## [DESCRIPTION OF THE TASK]
From the entries below, output the line with "moved down: Safe" and each following line up to and including the line with "- 重大犯罪@wiki", exactly as written.

## [SUPPLIED INFORMATION]
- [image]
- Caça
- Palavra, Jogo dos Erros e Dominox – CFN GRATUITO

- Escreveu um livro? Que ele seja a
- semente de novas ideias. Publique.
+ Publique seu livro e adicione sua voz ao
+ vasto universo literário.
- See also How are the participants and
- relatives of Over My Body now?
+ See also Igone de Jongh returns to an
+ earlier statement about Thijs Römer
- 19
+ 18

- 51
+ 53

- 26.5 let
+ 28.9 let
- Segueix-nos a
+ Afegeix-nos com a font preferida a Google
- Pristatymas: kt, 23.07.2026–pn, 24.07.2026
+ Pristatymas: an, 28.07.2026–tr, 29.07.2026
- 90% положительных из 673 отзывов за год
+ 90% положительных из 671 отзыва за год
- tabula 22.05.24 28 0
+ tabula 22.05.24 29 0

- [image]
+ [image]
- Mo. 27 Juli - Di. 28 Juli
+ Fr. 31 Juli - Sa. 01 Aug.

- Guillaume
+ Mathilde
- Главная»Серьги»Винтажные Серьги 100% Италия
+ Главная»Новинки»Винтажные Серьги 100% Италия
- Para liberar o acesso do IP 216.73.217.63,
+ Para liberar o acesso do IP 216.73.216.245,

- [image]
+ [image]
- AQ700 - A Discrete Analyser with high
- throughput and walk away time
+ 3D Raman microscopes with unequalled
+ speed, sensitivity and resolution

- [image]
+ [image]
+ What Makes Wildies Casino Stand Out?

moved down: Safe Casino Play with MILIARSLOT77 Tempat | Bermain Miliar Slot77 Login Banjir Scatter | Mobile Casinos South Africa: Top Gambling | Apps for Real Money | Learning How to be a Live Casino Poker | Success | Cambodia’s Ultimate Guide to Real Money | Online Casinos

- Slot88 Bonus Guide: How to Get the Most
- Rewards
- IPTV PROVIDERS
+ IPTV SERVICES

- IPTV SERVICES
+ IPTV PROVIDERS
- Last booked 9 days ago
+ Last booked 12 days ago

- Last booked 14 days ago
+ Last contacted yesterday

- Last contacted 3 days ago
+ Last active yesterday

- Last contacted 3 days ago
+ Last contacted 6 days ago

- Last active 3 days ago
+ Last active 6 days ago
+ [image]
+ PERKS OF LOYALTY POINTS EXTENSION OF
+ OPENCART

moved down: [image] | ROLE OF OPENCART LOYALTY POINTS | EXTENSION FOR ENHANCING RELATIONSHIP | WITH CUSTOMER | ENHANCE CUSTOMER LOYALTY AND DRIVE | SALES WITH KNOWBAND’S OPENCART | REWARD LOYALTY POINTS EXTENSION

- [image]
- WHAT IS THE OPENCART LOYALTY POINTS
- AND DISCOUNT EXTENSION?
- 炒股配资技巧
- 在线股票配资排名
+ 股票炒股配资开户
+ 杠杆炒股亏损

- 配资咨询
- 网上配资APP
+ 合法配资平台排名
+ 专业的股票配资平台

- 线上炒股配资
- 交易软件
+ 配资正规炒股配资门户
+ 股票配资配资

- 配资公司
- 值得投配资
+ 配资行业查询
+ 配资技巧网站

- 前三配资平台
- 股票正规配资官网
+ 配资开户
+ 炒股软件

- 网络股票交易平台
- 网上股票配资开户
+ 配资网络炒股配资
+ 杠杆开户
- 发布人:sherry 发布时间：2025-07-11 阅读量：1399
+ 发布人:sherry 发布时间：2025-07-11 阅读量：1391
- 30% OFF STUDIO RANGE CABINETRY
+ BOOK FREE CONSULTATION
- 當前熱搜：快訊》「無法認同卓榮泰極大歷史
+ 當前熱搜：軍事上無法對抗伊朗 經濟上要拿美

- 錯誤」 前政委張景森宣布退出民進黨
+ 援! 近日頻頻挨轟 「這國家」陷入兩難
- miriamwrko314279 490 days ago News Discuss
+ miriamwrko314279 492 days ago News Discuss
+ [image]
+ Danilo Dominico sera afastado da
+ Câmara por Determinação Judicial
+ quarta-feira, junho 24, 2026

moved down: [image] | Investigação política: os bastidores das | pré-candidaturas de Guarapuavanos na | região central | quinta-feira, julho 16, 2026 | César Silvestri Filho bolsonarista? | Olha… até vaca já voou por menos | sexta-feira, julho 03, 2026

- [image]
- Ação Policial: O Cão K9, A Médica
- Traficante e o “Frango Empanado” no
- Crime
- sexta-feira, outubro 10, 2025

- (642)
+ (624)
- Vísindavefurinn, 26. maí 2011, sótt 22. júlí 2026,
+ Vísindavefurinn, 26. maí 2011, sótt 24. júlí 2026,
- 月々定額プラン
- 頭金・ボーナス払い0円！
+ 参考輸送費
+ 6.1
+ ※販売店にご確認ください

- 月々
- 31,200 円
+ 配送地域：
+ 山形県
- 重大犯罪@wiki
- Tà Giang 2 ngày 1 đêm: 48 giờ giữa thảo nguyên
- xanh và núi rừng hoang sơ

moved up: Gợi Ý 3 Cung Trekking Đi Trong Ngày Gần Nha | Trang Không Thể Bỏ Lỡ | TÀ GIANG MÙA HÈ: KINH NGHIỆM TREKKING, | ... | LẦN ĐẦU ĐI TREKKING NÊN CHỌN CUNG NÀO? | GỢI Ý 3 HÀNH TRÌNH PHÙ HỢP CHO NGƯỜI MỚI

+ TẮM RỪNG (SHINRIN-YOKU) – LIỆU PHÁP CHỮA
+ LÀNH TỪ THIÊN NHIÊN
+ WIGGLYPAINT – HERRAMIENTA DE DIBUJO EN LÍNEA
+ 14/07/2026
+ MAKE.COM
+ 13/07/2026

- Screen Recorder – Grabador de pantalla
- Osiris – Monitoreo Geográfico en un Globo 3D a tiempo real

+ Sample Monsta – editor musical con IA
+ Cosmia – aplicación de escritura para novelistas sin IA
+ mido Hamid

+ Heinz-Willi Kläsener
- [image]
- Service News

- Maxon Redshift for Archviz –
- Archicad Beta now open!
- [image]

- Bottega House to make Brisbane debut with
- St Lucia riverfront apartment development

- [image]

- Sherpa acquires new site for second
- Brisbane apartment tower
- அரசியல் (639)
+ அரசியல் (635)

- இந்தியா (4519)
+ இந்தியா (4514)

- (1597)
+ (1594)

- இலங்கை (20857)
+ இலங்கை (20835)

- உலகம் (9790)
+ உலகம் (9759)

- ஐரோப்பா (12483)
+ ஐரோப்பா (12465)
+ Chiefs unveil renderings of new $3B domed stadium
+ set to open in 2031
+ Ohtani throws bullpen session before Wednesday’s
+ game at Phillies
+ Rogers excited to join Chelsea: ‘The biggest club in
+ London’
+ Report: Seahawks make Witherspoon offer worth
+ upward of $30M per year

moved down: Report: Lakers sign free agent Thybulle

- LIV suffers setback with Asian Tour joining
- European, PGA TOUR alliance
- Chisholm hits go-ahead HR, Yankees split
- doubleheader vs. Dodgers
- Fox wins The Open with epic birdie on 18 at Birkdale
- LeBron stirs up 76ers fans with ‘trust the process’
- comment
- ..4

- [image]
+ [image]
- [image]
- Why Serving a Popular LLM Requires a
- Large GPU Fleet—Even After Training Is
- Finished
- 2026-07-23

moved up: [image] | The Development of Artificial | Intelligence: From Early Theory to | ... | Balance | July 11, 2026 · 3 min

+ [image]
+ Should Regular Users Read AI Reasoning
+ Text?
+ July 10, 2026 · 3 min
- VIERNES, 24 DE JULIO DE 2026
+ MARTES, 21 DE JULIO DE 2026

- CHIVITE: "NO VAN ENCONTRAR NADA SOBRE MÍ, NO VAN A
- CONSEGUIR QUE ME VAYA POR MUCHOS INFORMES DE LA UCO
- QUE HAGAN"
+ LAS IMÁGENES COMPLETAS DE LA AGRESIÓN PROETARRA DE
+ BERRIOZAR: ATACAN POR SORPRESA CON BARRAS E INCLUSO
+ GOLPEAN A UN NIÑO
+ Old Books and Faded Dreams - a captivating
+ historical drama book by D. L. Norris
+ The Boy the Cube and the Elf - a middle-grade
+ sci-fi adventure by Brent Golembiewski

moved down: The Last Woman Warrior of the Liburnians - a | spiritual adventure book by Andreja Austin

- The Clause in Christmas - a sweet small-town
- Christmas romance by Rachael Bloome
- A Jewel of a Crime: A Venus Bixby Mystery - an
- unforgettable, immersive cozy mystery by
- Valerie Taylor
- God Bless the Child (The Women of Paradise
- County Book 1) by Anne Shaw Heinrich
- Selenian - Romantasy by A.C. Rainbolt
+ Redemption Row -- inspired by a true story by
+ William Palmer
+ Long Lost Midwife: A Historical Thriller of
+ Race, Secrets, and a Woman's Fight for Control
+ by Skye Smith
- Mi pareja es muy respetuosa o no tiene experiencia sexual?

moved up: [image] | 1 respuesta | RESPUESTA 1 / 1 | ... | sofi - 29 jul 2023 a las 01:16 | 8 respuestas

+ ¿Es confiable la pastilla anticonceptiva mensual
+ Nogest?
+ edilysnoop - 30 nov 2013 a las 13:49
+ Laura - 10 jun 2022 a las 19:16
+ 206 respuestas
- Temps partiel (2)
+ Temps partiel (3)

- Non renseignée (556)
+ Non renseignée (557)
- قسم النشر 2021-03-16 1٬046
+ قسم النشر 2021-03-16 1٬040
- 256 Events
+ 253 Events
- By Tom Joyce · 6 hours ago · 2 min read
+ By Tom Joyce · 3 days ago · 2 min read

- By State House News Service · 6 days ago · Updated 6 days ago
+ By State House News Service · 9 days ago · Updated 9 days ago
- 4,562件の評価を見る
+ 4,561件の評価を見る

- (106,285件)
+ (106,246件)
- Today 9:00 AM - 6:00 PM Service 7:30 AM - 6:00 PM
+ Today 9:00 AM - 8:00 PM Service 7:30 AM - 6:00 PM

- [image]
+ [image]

## [EXPECTED ANSWER]
moved down: Safe Casino Play with MILIARSLOT77 Tempat | Bermain Miliar Slot77 Login Banjir Scatter | Mobile Casinos South Africa: Top Gambling | Apps for Real Money | Learning How to be a Live Casino Poker | Success | Cambodia’s Ultimate Guide to Real Money | Online Casinos

- Slot88 Bonus Guide: How to Get the Most
- Rewards
- IPTV PROVIDERS
+ IPTV SERVICES

- IPTV SERVICES
+ IPTV PROVIDERS
- Last booked 9 days ago
+ Last booked 12 days ago

- Last booked 14 days ago
+ Last contacted yesterday

- Last contacted 3 days ago
+ Last active yesterday

- Last contacted 3 days ago
+ Last contacted 6 days ago

- Last active 3 days ago
+ Last active 6 days ago
+ [image]
+ PERKS OF LOYALTY POINTS EXTENSION OF
+ OPENCART

moved down: [image] | ROLE OF OPENCART LOYALTY POINTS | EXTENSION FOR ENHANCING RELATIONSHIP | WITH CUSTOMER | ENHANCE CUSTOMER LOYALTY AND DRIVE | SALES WITH KNOWBAND’S OPENCART | REWARD LOYALTY POINTS EXTENSION

- [image]
- WHAT IS THE OPENCART LOYALTY POINTS
- AND DISCOUNT EXTENSION?
- 炒股配资技巧
- 在线股票配资排名
+ 股票炒股配资开户
+ 杠杆炒股亏损

- 配资咨询
- 网上配资APP
+ 合法配资平台排名
+ 专业的股票配资平台

- 线上炒股配资
- 交易软件
+ 配资正规炒股配资门户
+ 股票配资配资

- 配资公司
- 值得投配资
+ 配资行业查询
+ 配资技巧网站

- 前三配资平台
- 股票正规配资官网
+ 配资开户
+ 炒股软件

- 网络股票交易平台
- 网上股票配资开户
+ 配资网络炒股配资
+ 杠杆开户
- 发布人:sherry 发布时间：2025-07-11 阅读量：1399
+ 发布人:sherry 发布时间：2025-07-11 阅读量：1391
- 30% OFF STUDIO RANGE CABINETRY
+ BOOK FREE CONSULTATION
- 當前熱搜：快訊》「無法認同卓榮泰極大歷史
+ 當前熱搜：軍事上無法對抗伊朗 經濟上要拿美

- 錯誤」 前政委張景森宣布退出民進黨
+ 援! 近日頻頻挨轟 「這國家」陷入兩難
- miriamwrko314279 490 days ago News Discuss
+ miriamwrko314279 492 days ago News Discuss
+ [image]
+ Danilo Dominico sera afastado da
+ Câmara por Determinação Judicial
+ quarta-feira, junho 24, 2026

moved down: [image] | Investigação política: os bastidores das | pré-candidaturas de Guarapuavanos na | região central | quinta-feira, julho 16, 2026 | César Silvestri Filho bolsonarista? | Olha… até vaca já voou por menos | sexta-feira, julho 03, 2026

- [image]
- Ação Policial: O Cão K9, A Médica
- Traficante e o “Frango Empanado” no
- Crime
- sexta-feira, outubro 10, 2025

- (642)
+ (624)
- Vísindavefurinn, 26. maí 2011, sótt 22. júlí 2026,
+ Vísindavefurinn, 26. maí 2011, sótt 24. júlí 2026,
- 月々定額プラン
- 頭金・ボーナス払い0円！
+ 参考輸送費
+ 6.1
+ ※販売店にご確認ください

- 月々
- 31,200 円
+ 配送地域：
+ 山形県
- 重大犯罪@wiki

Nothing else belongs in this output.